According to the scheme, the fins can be quickly flowed through by high-temperature air flow, so that the fins cannot be fully contacted with each other for heat exchange, and further the problem that the overall heat exchange effect of the heat exchanger is poor is solved.

Meanwhile, when the fins are led to the heat exchanger below and are arranged on the heat exchange tube, as the turbulence part is arranged on the periphery of the flanging part and the flanging part is arranged around the mounting hole, turbulence and speed reduction can be better carried out on the airflow near the flanging part, namely the heat exchange tube, so that the airflow can be better contacted with the heat exchange tube for heat exchange, and the overall heat exchange effect is improved.

Further preferably, the inner portion Zhou Shi of the burring is disposed on the outer periphery of the heat exchange tube.

Further preferably, the fin is provided with a plurality of raised flow guiding portions, and the flow guiding portions guide the airflow flowing to the surface of the fin to flow close to the flanging portion.

Further preferably, part of the flow guiding part is provided with an overflow port, and the air flow flowing to the flow guiding part flows outwards through the flow guiding part.

Further preferably, the flow guiding portion and the flanging portion are both convex towards the same side.

Further preferably, the fin is provided with a plurality of material reducing openings.

Further preferably, a plurality of notches are arranged at intervals at the outer edge of the fin.

Further preferably, the plurality of turbulence parts are equally spaced apart from each other on the outer periphery of the burring part.

A heat exchanger comprising the fin of any one of the above aspects.

A gas water heater comprising the fin of any of the above aspects or comprising the heat exchanger of any of the above aspects.

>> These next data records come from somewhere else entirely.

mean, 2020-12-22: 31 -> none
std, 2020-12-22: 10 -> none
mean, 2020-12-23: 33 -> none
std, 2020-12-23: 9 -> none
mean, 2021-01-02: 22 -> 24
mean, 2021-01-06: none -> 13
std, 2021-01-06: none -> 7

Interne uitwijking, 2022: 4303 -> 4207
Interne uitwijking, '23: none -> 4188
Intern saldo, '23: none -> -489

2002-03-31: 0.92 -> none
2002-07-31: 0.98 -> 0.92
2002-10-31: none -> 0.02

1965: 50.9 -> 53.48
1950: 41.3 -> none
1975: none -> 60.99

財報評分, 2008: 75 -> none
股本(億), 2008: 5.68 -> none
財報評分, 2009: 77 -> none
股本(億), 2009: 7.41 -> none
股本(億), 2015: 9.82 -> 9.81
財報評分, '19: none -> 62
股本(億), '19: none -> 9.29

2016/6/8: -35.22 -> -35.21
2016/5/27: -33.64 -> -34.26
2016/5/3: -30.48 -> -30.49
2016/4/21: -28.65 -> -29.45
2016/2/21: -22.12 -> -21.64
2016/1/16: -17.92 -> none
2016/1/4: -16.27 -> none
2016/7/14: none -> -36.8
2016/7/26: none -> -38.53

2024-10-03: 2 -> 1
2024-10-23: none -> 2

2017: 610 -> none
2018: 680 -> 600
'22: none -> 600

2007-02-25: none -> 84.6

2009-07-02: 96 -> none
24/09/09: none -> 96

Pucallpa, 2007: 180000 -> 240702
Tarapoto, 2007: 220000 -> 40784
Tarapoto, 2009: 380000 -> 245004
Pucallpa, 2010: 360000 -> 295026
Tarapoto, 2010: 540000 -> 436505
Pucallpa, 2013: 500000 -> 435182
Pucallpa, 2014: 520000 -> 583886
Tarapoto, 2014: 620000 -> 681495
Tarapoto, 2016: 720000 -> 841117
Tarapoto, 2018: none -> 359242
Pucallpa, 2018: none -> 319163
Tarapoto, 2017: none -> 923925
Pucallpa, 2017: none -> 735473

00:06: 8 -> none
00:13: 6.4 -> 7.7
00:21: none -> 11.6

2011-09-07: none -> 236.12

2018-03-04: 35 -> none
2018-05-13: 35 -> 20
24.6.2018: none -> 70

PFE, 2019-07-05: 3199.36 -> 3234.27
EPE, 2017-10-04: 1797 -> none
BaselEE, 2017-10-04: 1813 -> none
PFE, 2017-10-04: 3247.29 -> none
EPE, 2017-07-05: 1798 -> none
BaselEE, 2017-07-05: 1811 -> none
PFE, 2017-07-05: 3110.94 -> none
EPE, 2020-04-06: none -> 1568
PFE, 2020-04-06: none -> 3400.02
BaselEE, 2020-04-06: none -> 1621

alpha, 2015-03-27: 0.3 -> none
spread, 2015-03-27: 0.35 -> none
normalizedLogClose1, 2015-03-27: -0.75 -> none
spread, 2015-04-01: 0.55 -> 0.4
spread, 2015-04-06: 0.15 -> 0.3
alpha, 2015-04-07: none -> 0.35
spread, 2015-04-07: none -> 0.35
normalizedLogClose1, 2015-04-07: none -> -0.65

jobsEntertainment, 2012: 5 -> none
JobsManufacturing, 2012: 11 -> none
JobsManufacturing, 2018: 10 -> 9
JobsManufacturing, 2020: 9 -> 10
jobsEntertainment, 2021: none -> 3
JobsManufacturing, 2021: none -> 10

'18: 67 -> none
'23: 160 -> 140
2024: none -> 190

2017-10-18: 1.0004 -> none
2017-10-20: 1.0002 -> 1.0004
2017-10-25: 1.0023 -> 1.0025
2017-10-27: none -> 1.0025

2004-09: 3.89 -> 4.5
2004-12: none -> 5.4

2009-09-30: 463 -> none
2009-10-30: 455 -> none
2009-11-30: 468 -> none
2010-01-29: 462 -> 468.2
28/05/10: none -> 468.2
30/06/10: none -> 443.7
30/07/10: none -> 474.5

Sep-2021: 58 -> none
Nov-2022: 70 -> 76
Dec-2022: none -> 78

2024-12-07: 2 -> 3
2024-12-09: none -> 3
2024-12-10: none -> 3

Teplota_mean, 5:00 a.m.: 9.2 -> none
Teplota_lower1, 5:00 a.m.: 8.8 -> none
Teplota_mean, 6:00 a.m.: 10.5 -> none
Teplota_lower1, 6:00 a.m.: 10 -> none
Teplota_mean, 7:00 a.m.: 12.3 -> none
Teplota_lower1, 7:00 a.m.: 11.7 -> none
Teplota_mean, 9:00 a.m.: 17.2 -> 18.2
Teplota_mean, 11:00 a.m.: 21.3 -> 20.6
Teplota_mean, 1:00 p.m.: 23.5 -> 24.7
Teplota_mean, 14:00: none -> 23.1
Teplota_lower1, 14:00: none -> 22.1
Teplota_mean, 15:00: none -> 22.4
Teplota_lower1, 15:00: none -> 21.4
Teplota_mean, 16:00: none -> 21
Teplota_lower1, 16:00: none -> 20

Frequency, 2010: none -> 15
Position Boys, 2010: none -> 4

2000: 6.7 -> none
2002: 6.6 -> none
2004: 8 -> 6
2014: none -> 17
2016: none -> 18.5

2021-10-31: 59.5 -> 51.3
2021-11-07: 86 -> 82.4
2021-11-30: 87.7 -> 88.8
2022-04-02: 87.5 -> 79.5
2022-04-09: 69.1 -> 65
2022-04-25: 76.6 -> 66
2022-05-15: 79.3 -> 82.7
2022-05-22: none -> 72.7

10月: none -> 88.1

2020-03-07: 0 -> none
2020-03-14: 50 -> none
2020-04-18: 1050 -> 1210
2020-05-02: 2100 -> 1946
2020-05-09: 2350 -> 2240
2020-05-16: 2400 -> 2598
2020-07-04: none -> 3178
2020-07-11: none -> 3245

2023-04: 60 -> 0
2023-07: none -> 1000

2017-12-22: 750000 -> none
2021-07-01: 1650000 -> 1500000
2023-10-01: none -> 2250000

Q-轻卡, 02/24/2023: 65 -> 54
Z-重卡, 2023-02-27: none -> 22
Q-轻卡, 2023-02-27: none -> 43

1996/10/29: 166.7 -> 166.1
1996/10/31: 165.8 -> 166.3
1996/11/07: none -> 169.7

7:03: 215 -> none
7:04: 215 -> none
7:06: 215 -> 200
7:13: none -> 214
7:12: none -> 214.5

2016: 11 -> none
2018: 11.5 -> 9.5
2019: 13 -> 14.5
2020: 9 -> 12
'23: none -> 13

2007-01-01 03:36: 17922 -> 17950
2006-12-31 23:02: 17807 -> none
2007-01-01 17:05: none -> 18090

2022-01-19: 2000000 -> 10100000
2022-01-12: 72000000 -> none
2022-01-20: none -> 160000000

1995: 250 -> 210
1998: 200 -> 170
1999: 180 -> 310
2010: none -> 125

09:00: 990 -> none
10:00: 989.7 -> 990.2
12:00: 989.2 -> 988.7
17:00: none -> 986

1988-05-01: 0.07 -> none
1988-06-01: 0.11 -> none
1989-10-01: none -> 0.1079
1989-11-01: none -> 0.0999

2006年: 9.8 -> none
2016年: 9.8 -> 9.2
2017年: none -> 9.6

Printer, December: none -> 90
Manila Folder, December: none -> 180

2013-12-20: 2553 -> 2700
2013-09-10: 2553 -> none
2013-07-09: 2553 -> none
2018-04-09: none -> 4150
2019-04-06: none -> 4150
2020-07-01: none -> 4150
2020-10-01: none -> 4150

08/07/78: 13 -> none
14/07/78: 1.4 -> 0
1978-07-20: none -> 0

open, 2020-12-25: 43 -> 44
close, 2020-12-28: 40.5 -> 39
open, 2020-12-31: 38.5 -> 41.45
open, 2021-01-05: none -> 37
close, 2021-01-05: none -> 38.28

The technical scheme has the main beneficial effects that:

the fin is provided with the flanging part protruding along the inserting direction of the heat exchange tube around the mounting hole, and meanwhile, the periphery of the flanging part is radially provided with a plurality of turbulence parts in a protruding mode, so that turbulence and speed reduction can be carried out on air flow flowing through the fin, the flow speed of the air flow flowing through the fin is slowed down, the contact time of the air flow and the fin is prolonged, and the air flow can be in full contact heat exchange with the fin.

Meanwhile, when the fin is used in the heat exchanger, the characteristic that the fin can be used for carrying out turbulent flow speed reduction on the air flow to prolong the contact time of the air flow and the fin can be utilized, so that the air flow flowing through the heat exchanger can be fully contacted with the fin for heat exchange, and the overall heat exchange effect is optimized.

Further or more detailed benefits will be described in connection with specific embodiments.

Drawings

The utility model is further described with reference to the accompanying drawings:

fig. 1 is an overall schematic diagram of a heat exchanger.

Fig. 2 is an exploded view of a heat exchanger.

Fig. 3 is a schematic view of the installation structure of the feed pipe and the heat exchange pipe.

FIG. 4 is a schematic view of a bypass pipe.

Fig. 5 is a schematic diagram of a fin structure.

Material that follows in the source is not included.